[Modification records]
◇ ◇ ◇ ◇ ◇ ◇ ◇
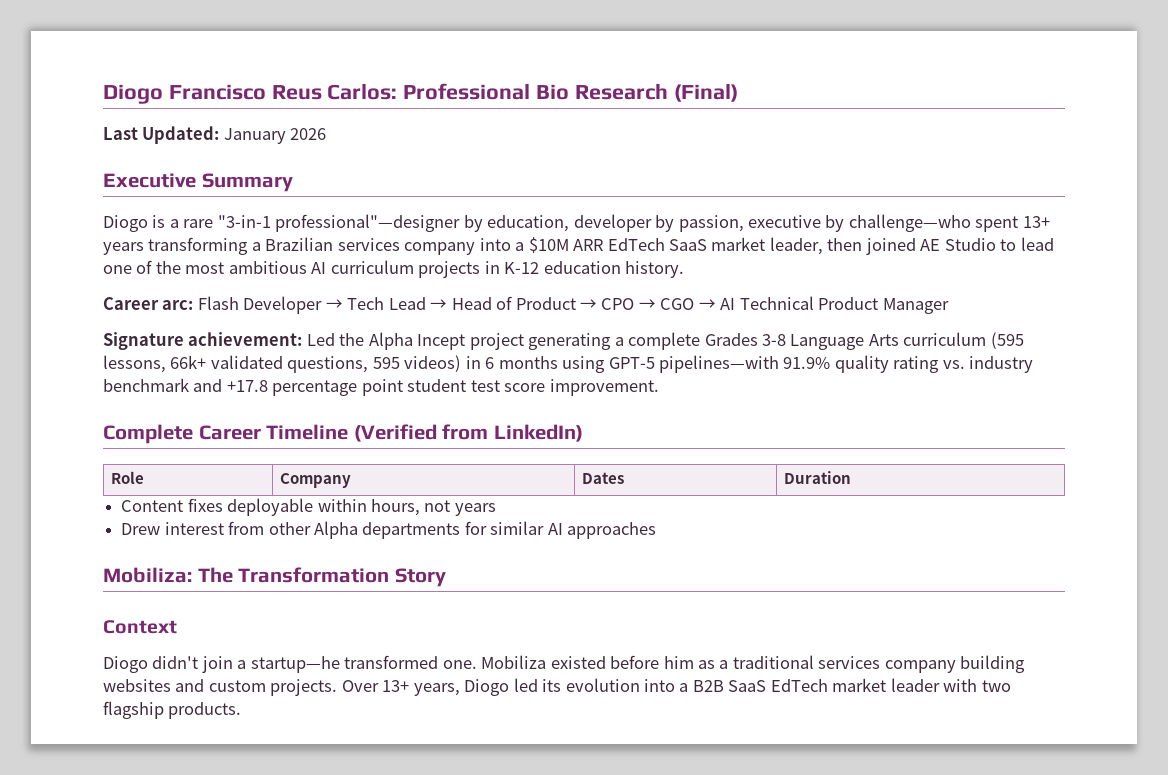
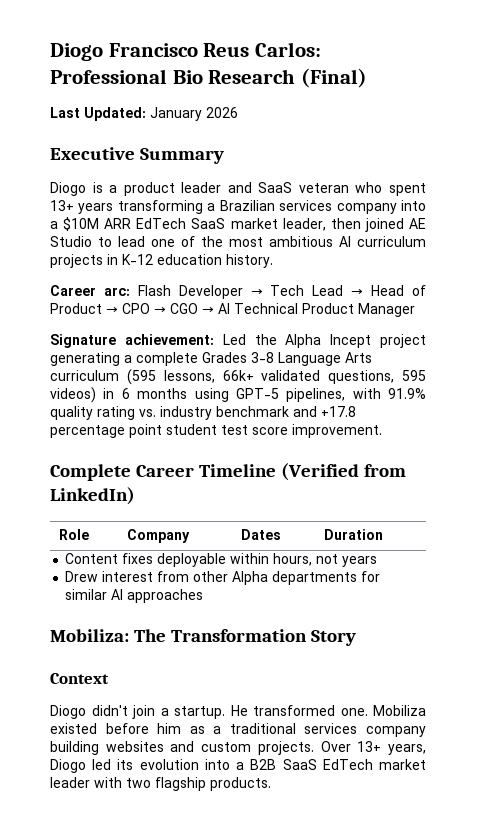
- Diogo is a rare "3-in-1 professional"—designer by education, developer by passion, executive by challenge—who spent 13+ years transforming a Brazilian services company into a $10M ARR EdTech SaaS market leader, then joined AE Studio to lead one of the most ambitious AI curriculum projects in K-12 education history.
+ Diogo is a product leader and SaaS veteran who spent 13+ years transforming a Brazilian services company into a $10M ARR EdTech SaaS market leader, then joined AE Studio to lead one of the most ambitious AI curriculum projects in K-12 education history.
- Signature achievement: Led the Alpha Incept project generating a complete Grades 3-8 Language Arts curriculum (595 lessons, 66k+ validated questions, 595 videos) in 6 months using GPT-5 pipelines—with 91.9% quality rating vs. industry benchmark and +17.8 percentage point student test score improvement.
+ Signature achievement: Led the Alpha Incept project generating a complete Grades 3-8 Language Arts curriculum (595 lessons, 66k+ validated questions, 595 videos) in 6 months using GPT-5 pipelines, with 91.9% quality rating vs. industry benchmark and +17.8 percentage point student test score improvement.
- Diogo didn't join a startup—he transformed one.
+ Diogo didn't join a startup. He transformed one.

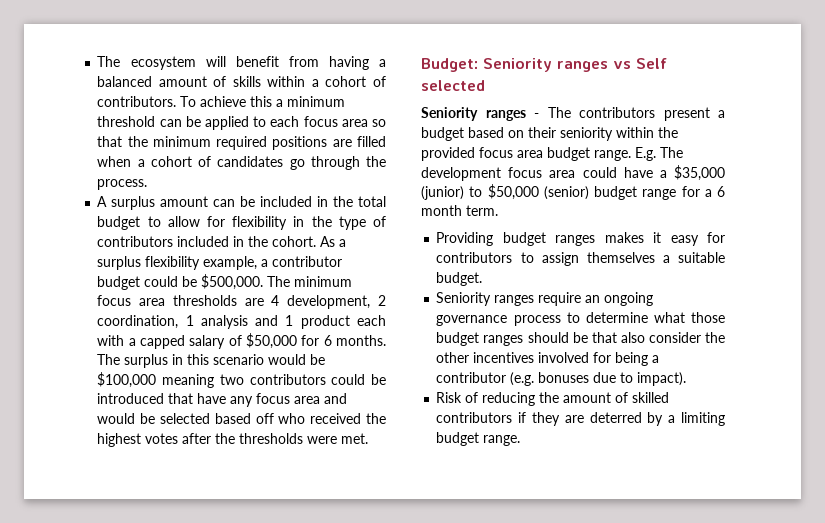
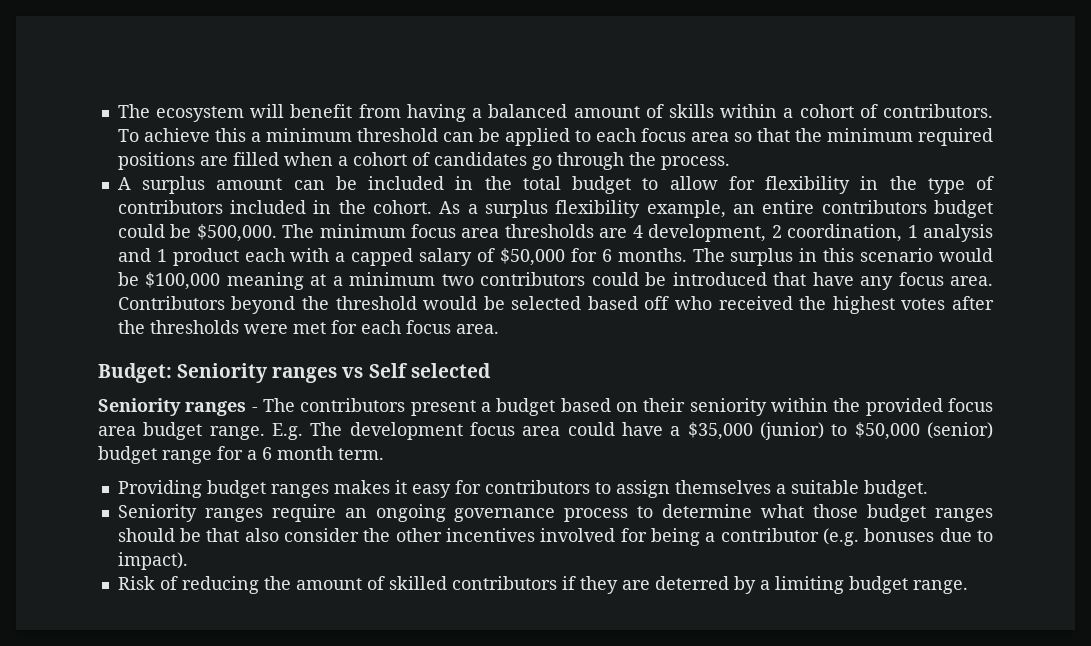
- As a surplus flexibility example, a contributor budget could be $500,000.
+ As a surplus flexibility example, an entire contributors budget could be $500,000.
- The surplus in this scenario would be $100,000 meaning two contributors could be introduced that have any focus area and would be selected based off who received the highest votes after the thresholds were met.
+ The surplus in this scenario would be $100,000 meaning at a minimum two contributors could be introduced that have any focus area. Contributors beyond the threshold would be selected based off who received the highest votes after the thresholds were met for each focus area.

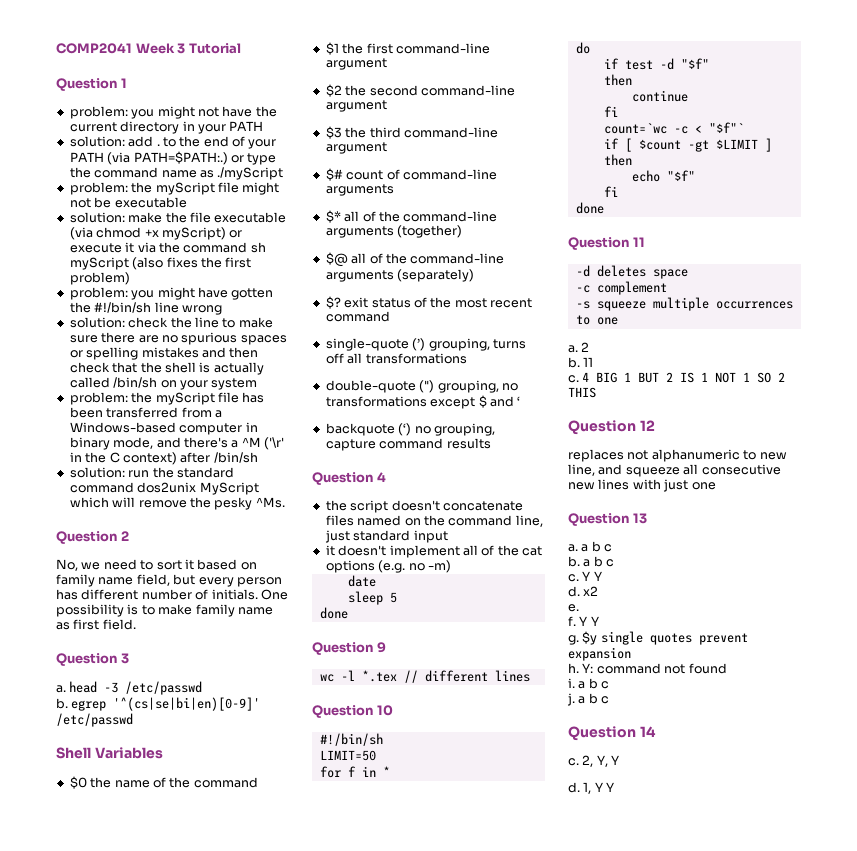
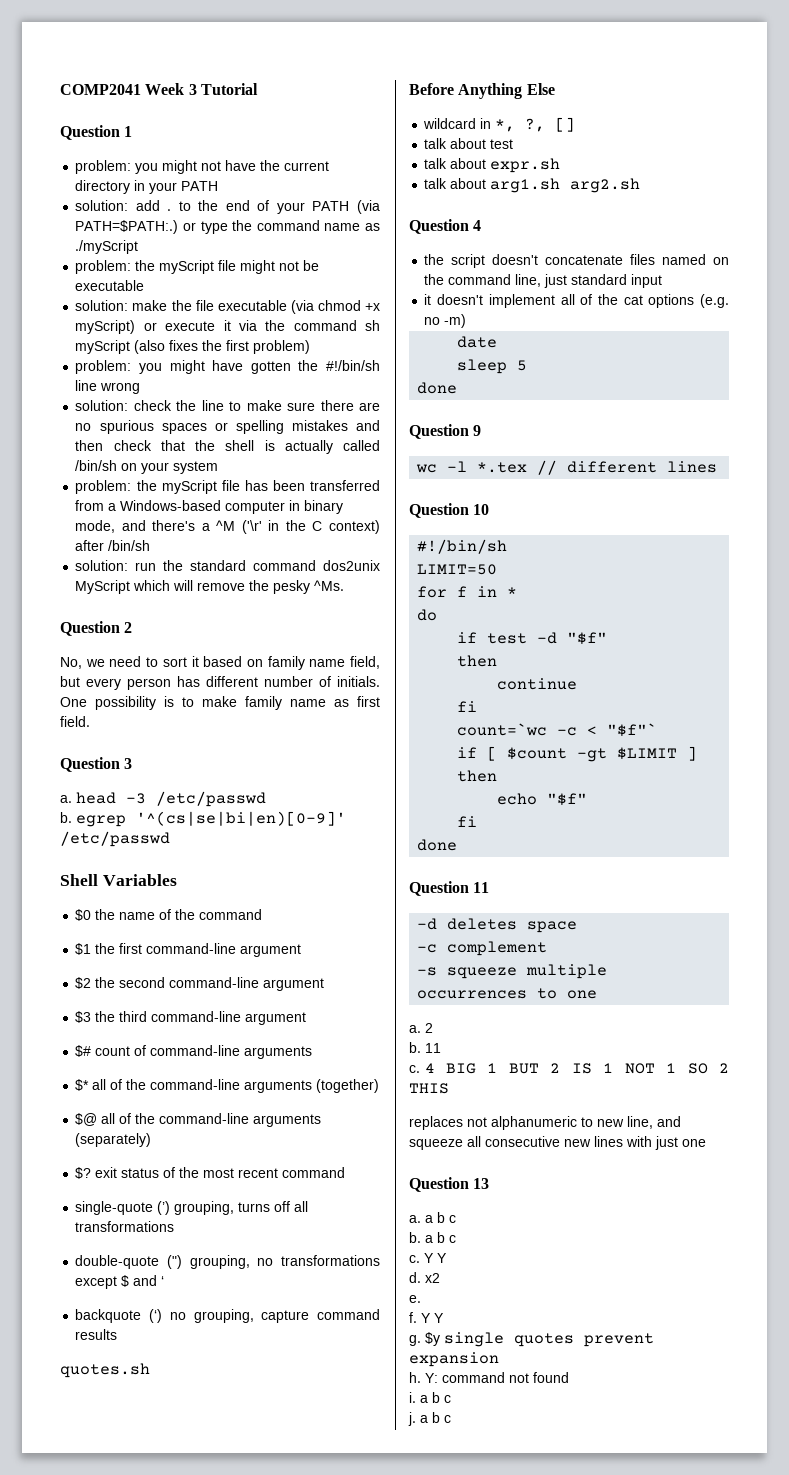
+ quotes.sh
+ Before Anything Else
+ wildcard in *, ?, []
+ talk about test
+ talk about expr.sh
+ talk about arg1.sh arg2.sh
- Question 12
- Question 14
- c. 2, Y, Y
- d. 1, Y Y

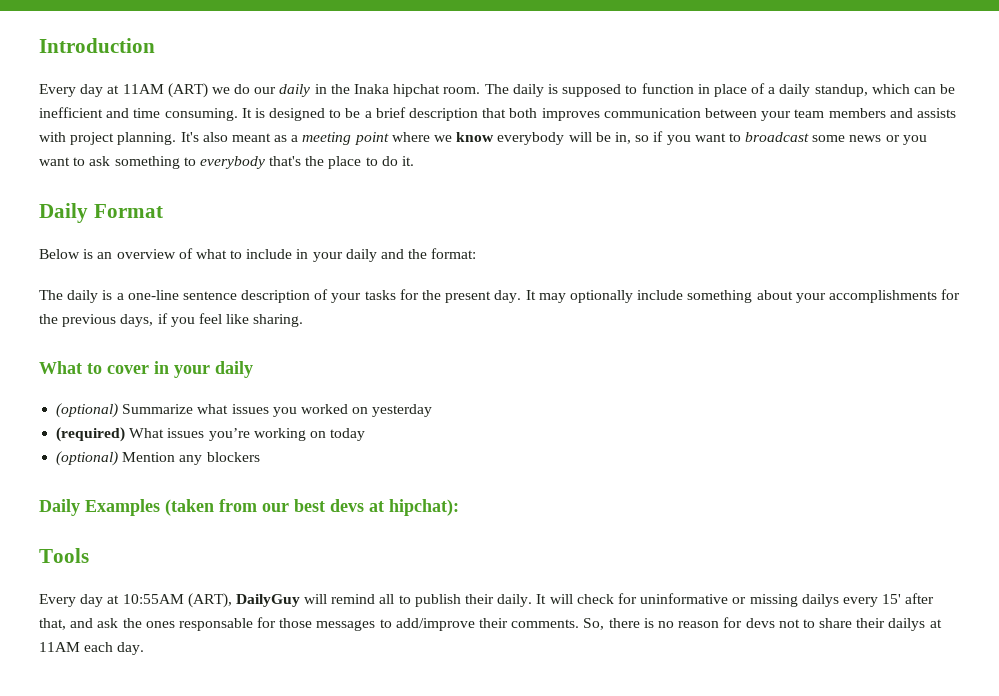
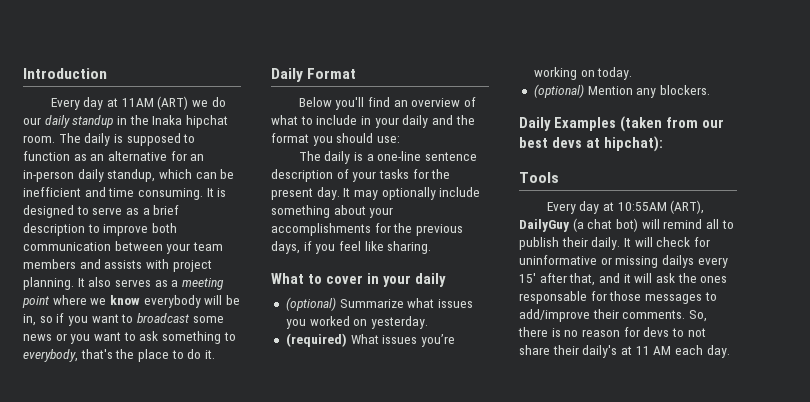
- Every day at 11AM (ART) we do our daily in the Inaka hipchat room.
+ Every day at 11AM (ART) we do our daily standup in the Inaka hipchat room.
- The daily is supposed to function in place of a daily standup, which can be inefficient and time consuming.
+ The daily is supposed to function as an alternative for an in-person daily standup, which can be inefficient and time consuming.
- It is designed to be a brief description that both improves communication between your team members and assists with project planning.
+ It is designed to serve as a brief description to improve both communication between your team members and assists with project planning.
- It's also meant as a meeting point where we know everybody will be in, so if you want to broadcast some news or you want to ask something to everybody that's the place to do it.
+ It also serves as a meeting point where we know everybody will be in, so if you want to broadcast some news or you want to ask something to everybody, that's the place to do it.
- Below is an overview of what to include in your daily and the format:
+ Below you'll find an overview of what to include in your daily and the format you should use:
- (optional) Summarize what issues you worked on yesterday
+ (optional) Summarize what issues you worked on yesterday.
- (required) What issues you’re working on today
+ (required) What issues you’re working on today.
- (optional) Mention any blockers
+ (optional) Mention any blockers.
- Every day at 10:55AM (ART), DailyGuy will remind all to publish their daily.
+ Every day at 10:55AM (ART), DailyGuy (a chat bot) will remind all to publish their daily.
- It will check for uninformative or missing dailys every 15' after that, and ask the ones responsable for those messages to add/improve their comments.
+ It will check for uninformative or missing dailys every 15' after that, and it will ask the ones responsable for those messages to add/improve their comments.
- So, there is no reason for devs not to share their dailys at 11AM each day.
+ So, there is no reason for devs to not share their daily's at 11 AM each day.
◇ ◇ ◇ ◇ ◇ ◇ ◇
INSTRUCTIONS FOR THE TASK: Excluding the images, return each record above precisely as written.

OUTPUT BELOW:
- Diogo is a rare "3-in-1 professional"—designer by education, developer by passion, executive by challenge—who spent 13+ years transforming a Brazilian services company into a $10M ARR EdTech SaaS market leader, then joined AE Studio to lead one of the most ambitious AI curriculum projects in K-12 education history.
+ Diogo is a product leader and SaaS veteran who spent 13+ years transforming a Brazilian services company into a $10M ARR EdTech SaaS market leader, then joined AE Studio to lead one of the most ambitious AI curriculum projects in K-12 education history.
- Signature achievement: Led the Alpha Incept project generating a complete Grades 3-8 Language Arts curriculum (595 lessons, 66k+ validated questions, 595 videos) in 6 months using GPT-5 pipelines—with 91.9% quality rating vs. industry benchmark and +17.8 percentage point student test score improvement.
+ Signature achievement: Led the Alpha Incept project generating a complete Grades 3-8 Language Arts curriculum (595 lessons, 66k+ validated questions, 595 videos) in 6 months using GPT-5 pipelines, with 91.9% quality rating vs. industry benchmark and +17.8 percentage point student test score improvement.
- Diogo didn't join a startup—he transformed one.
+ Diogo didn't join a startup. He transformed one.

- As a surplus flexibility example, a contributor budget could be $500,000.
+ As a surplus flexibility example, an entire contributors budget could be $500,000.
- The surplus in this scenario would be $100,000 meaning two contributors could be introduced that have any focus area and would be selected based off who received the highest votes after the thresholds were met.
+ The surplus in this scenario would be $100,000 meaning at a minimum two contributors could be introduced that have any focus area. Contributors beyond the threshold would be selected based off who received the highest votes after the thresholds were met for each focus area.

+ quotes.sh
+ Before Anything Else
+ wildcard in *, ?, []
+ talk about test
+ talk about expr.sh
+ talk about arg1.sh arg2.sh
- Question 12
- Question 14
- c. 2, Y, Y
- d. 1, Y Y

- Every day at 11AM (ART) we do our daily in the Inaka hipchat room.
+ Every day at 11AM (ART) we do our daily standup in the Inaka hipchat room.
- The daily is supposed to function in place of a daily standup, which can be inefficient and time consuming.
+ The daily is supposed to function as an alternative for an in-person daily standup, which can be inefficient and time consuming.
- It is designed to be a brief description that both improves communication between your team members and assists with project planning.
+ It is designed to serve as a brief description to improve both communication between your team members and assists with project planning.
- It's also meant as a meeting point where we know everybody will be in, so if you want to broadcast some news or you want to ask something to everybody that's the place to do it.
+ It also serves as a meeting point where we know everybody will be in, so if you want to broadcast some news or you want to ask something to everybody, that's the place to do it.
- Below is an overview of what to include in your daily and the format:
+ Below you'll find an overview of what to include in your daily and the format you should use:
- (optional) Summarize what issues you worked on yesterday
+ (optional) Summarize what issues you worked on yesterday.
- (required) What issues you’re working on today
+ (required) What issues you’re working on today.
- (optional) Mention any blockers
+ (optional) Mention any blockers.
- Every day at 10:55AM (ART), DailyGuy will remind all to publish their daily.
+ Every day at 10:55AM (ART), DailyGuy (a chat bot) will remind all to publish their daily.
- It will check for uninformative or missing dailys every 15' after that, and ask the ones responsable for those messages to add/improve their comments.
+ It will check for uninformative or missing dailys every 15' after that, and it will ask the ones responsable for those messages to add/improve their comments.
- So, there is no reason for devs not to share their dailys at 11AM each day.
+ So, there is no reason for devs to not share their daily's at 11 AM each day.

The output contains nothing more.